House Bill 969, titled Consumer Data Privacy, was introduced to protect consumers’ personal data in Florida. The sponsor, Rep. McFarland, said that the objective of the law is to protect the safety and security of shopper information. The bill aims to give citizens control over who has access to their personal information, what is done with their information, and the right to take action if violations occur.
The Bill is planned to give citizens of the State more command over the individual data that organizations regularly gather, aggregate, and may even sell to other businesses. While some see this as an “anti-big tech” bill, the actual text of the bill suggests it is in line with other states’ efforts for consumer data privacy.

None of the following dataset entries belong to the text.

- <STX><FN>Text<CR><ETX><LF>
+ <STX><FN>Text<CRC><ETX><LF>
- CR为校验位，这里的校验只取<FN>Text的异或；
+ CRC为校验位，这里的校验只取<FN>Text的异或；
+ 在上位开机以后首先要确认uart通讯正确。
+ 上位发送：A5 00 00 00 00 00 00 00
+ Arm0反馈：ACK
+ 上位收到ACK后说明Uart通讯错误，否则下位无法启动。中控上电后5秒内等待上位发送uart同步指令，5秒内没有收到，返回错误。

If it passes, HB 969 will be effective on January 1, 2022. Some of the more significant features of the Data Privacy Bill are outlined below.

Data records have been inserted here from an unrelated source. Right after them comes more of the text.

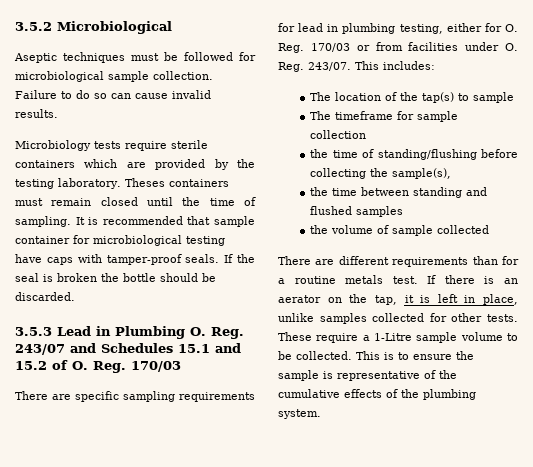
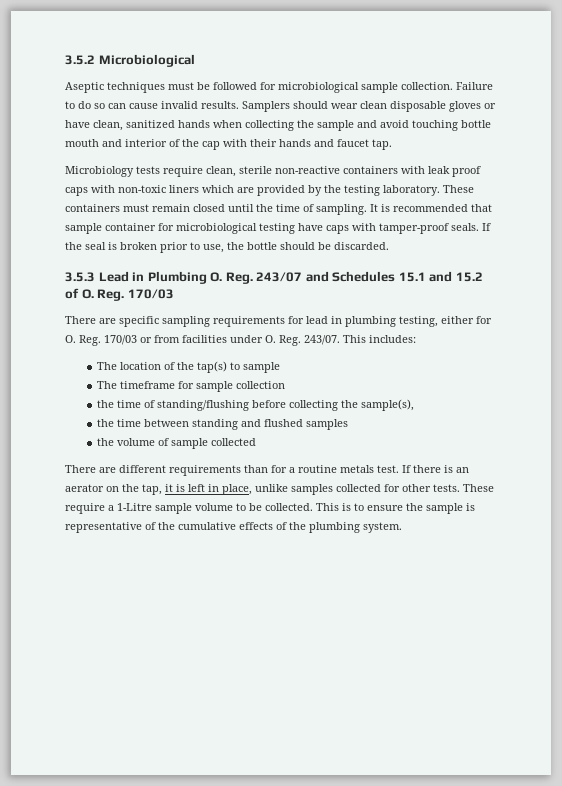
- Failure to do so can cause invalid results.
- Microbiology tests require sterile containers which are provided by the testing laboratory.
+ Failure to do so can cause invalid results. Samplers should wear clean disposable gloves or have clean, sanitized hands when collecting the sample and avoid touching bottle mouth and interior of the cap with their hands and faucet tap.
+ Microbiology tests require clean, sterile non-reactive containers with leak proof caps with non-toxic liners which are provided by the testing laboratory.
- Theses containers must remain closed until the time of sampling.
+ These containers must remain closed until the time of sampling.
- If the seal is broken the bottle should be discarded.
+ If the seal is broken prior to use, the bottle should be discarded.

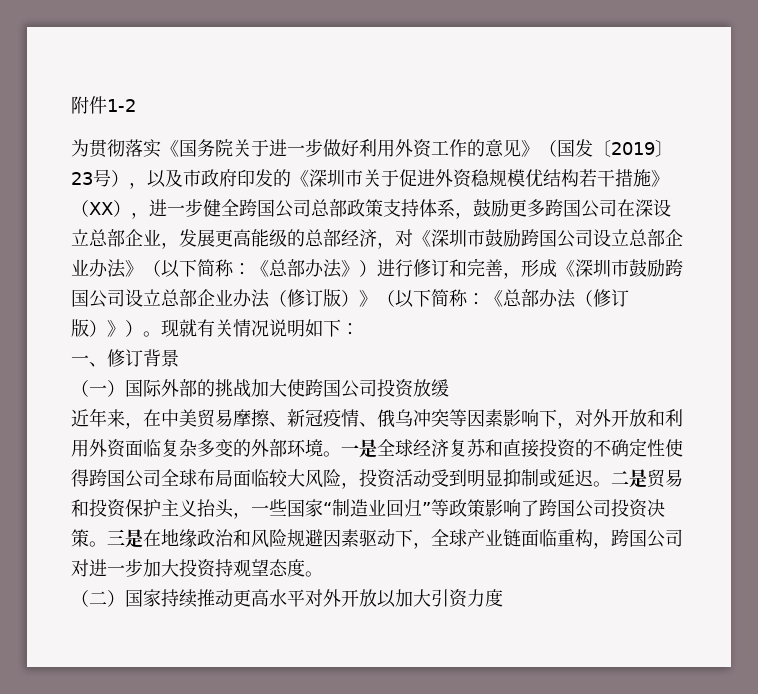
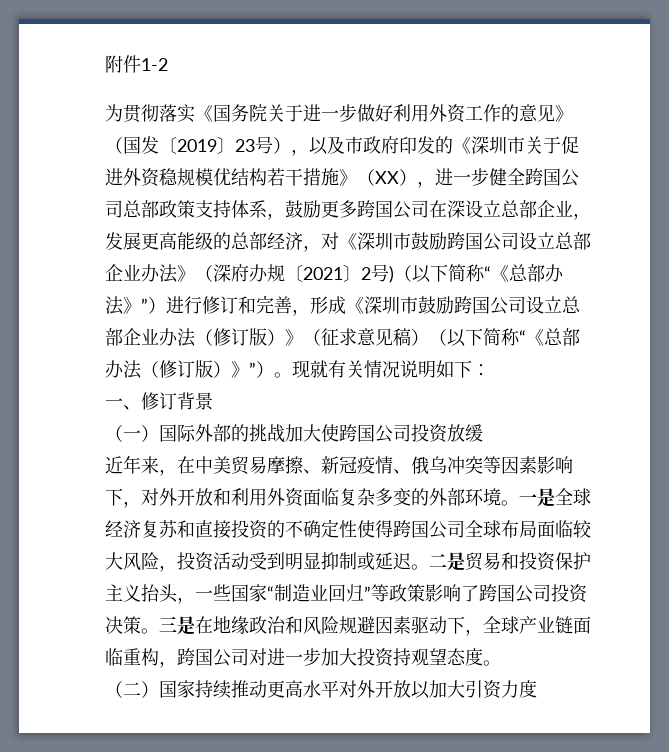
- 为贯彻落实《国务院关于进一步做好利用外资工作的意见》（国发〔2019〕23号），以及市政府印发的《深圳市关于促进外资稳规模优结构若干措施》（XX），进一步健全跨国公司总部政策支持体系，鼓励更多跨国公司在深设立总部企业，发展更高能级的总部经济，对《深圳市鼓励跨国公司设立总部企业办法》（以下简称：《总部办法》）进行修订和完善，形成《深圳市鼓励跨国公司设立总部企业办法（修订版）》（以下简称：《总部办法（修订版）》）。
+ 为贯彻落实《国务院关于进一步做好利用外资工作的意见》（国发〔2019〕23号），以及市政府印发的《深圳市关于促进外资稳规模优结构若干措施》（XX），进一步健全跨国公司总部政策支持体系，鼓励更多跨国公司在深设立总部企业，发展更高能级的总部经济，对《深圳市鼓励跨国公司设立总部企业办法》（深府办规〔2021〕2号)（以下简称“《总部办法》”）进行修订和完善，形成《深圳市鼓励跨国公司设立总部企业办法（修订版）》（征求意见稿）（以下简称“《总部办法（修订版）》”）。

The bill contains the ability for the individual consumer to sue the business directly (called a private right to action). Florida would be one of the few states in the nation to allow for this type of lawsuit based on a violation of a state data privacy law.
If the Bill is approved as it is drafted, the following are its key features:
The law will apply to all for-profit businesses in Florida with global revenue over $25 million and collect clients’ personal information. It will also cover those businesses that collect the individual data of at least 50,000 consumers, households, or devices. Also any business in the data brokering industry will be covered. These numbers will be accumulated across businesses that control or are controlled by covered organizations with whom they share common branding.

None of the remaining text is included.